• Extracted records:
_ _ _ _ _

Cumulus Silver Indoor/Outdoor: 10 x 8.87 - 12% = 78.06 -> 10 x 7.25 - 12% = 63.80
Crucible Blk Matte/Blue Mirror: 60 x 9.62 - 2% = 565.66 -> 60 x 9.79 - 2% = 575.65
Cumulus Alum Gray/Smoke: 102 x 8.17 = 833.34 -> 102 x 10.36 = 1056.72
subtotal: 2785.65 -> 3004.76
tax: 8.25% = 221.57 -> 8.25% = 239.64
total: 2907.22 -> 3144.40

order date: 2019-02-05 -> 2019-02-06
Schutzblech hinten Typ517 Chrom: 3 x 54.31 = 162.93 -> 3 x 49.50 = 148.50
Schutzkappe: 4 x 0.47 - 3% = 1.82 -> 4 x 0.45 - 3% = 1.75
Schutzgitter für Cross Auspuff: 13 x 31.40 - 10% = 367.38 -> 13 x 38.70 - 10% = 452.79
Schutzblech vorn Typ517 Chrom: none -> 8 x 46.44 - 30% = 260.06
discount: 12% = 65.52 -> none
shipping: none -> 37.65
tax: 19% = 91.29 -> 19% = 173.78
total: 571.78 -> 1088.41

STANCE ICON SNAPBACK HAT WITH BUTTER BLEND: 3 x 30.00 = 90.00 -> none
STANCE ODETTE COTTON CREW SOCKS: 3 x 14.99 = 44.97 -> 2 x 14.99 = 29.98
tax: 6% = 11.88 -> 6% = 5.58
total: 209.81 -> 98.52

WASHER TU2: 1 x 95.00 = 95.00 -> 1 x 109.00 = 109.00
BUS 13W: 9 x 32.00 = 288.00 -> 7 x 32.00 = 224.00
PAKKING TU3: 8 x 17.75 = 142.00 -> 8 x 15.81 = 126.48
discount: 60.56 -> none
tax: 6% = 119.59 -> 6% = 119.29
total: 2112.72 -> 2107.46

_ _ _ _ _

• Work instructions:
The lines holding the word "Chrom" are the answer. Pull them out of the records and copy them.

• Worked solution:
Schutzblech hinten Typ517 Chrom: 3 x 54.31 = 162.93 -> 3 x 49.50 = 148.50
Schutzblech vorn Typ517 Chrom: none -> 8 x 46.44 - 30% = 260.06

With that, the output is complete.